Éva a lu pour vous ..
Chroniques littéraires
Le sentiment des crépuscules
Clémence Boulouque
Robert Laffont
Le 22 août 2024
176 pages
historique
Chronique
16 octobre 2024

"Dans la lumière de fin d'après-midi, il m'a semblé que les années se confondaient et que le temps devenait transparent."
Patrick Modiano, Fleurs de ruine
Moment non de grâce mais de vérité absolue à marquer d'une pierre blanche. Rencontre entre
trois figures célébrissimes entourées de trois intervenants faussement secondaires, ayant la particularité d'éclairer, par leurs interventions et réflexions, les trois premières silhouettes d'une lumière révélatrice des réalités intimes, bouleversantes de chacun.
Ainsi, Stefan Zweig, tout juste séparé de sa femme, remis en couple avec sa très jeune secrétaire, ayant fui le bruit des bottes des nazis et leur fureur destructrice, vit un exil douloureux loin de Salzbourg, à Londres.
Depuis des années, il est resté en correspondance étroite avec l'analyste Sigmund Freud qui s'est également vu obligé d'émigrer avec sa fille et collègue, Anna, ainsi que leur fidèle gouvernante, dans la capitale londonienne, bien différente de la somptueuse et lumineuse Vienne, plongée dorénavant, en cette année 1938, dans le crépuscule créé par le faux dieu, Hitler.
Stefan cède aux instances d'un de ses amis, le fantasque et narcissique Salvador Dalí, secondé de son épouse et mentor, Gala, et de son agent anglais, fils de grande famille poursuivant la chimère de devenir écrivain.
Fabuleux peintre et artiste, auto-centré jusqu'à la caricature, Salvador fait de ses œuvres des biens de consommation qu'il ne cède qu'aux plus offrants. Il est, avec Gala, d'un cynisme détestable et pourtant annonciateur d'un libéralisme mondial décomplexé.
Comment la rencontre entre cet être talentueux incontrôlable, irrespectueux, et souvent haïssable de par sa suffisance, et les deux exilés malgré eux que sont Stefan Zweig et Sigmund Freud, va-t-elle se dérouler ? Vont-ils, sous l'oeil avisé d'Anna, réussir à communiquer, ou l'espagnol ne laissera-t-il aucun espace à la parole des deux autres, les reléguant aux rôles de figurants dans le happening qu'il a imaginé ?
Stefan Zweig tremble à l'idée que Salvador n'aille trop loin dans la provocation même sous tutelle de Gala et de son agent. Sigmund Freud, lui, tente de faire bonne figure alors que la maladie s'acharne sur lui et que ses facultés d'élocution sont amoindries. Anna veille sur lui, elle est l'analyste dans toute sa splendeur lors de cet événement improbable et méconnu.

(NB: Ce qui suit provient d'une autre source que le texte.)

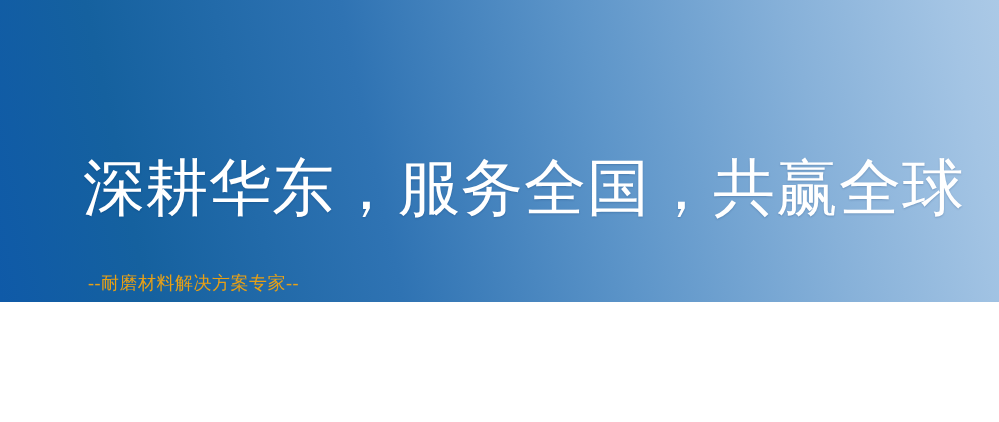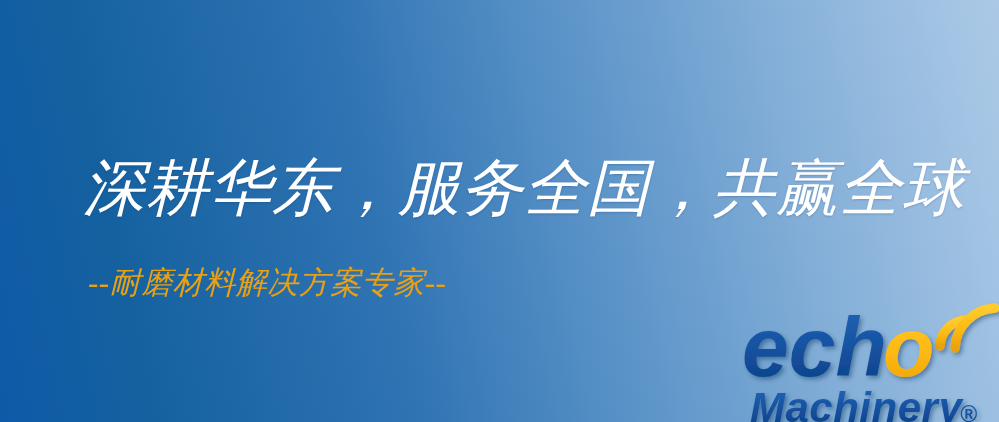"深耕华东，服务全国，共赢全球" #banner { font-style: italic -> none; height: 422px -> 302px }
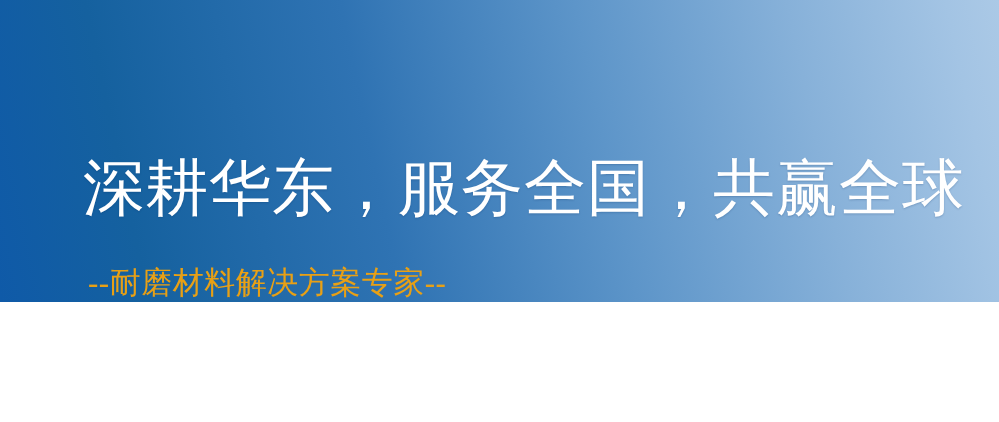"--耐磨材料解决方案专家--" #subtitle { font-size: 31px -> 18px }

Rendez-vous entre trois exilés qui pourtant n'ont pas la même histoire à raconter, ni la même faculté de compréhension des faits historiques qui les ont poussés à partir. Les postures intellectuelles mais aussi psychologiques des uns et des autres sont très différentes selon leur degré de maturité, leur faculté d'empathie, leur prescience du futur. De la rage bouillonnante d'un Salvador Dalí souhaitant capté toute l'attention à la discrétion fatiguée mais pensante d'un Sigmund Freud jusqu'à l'inquiétude désespérée et consciente de Stefan Zweig, nous passons par tous les sentiments qui ont dû animer tous ceux qui durent fuir ou partir, contraints par l'Histoire.
Voici un texte brillant, souvent très drôle, toujours confondant de justesse. Atmosphère étrange et anxiogène de fin d'un monde... Le titre est magnifique.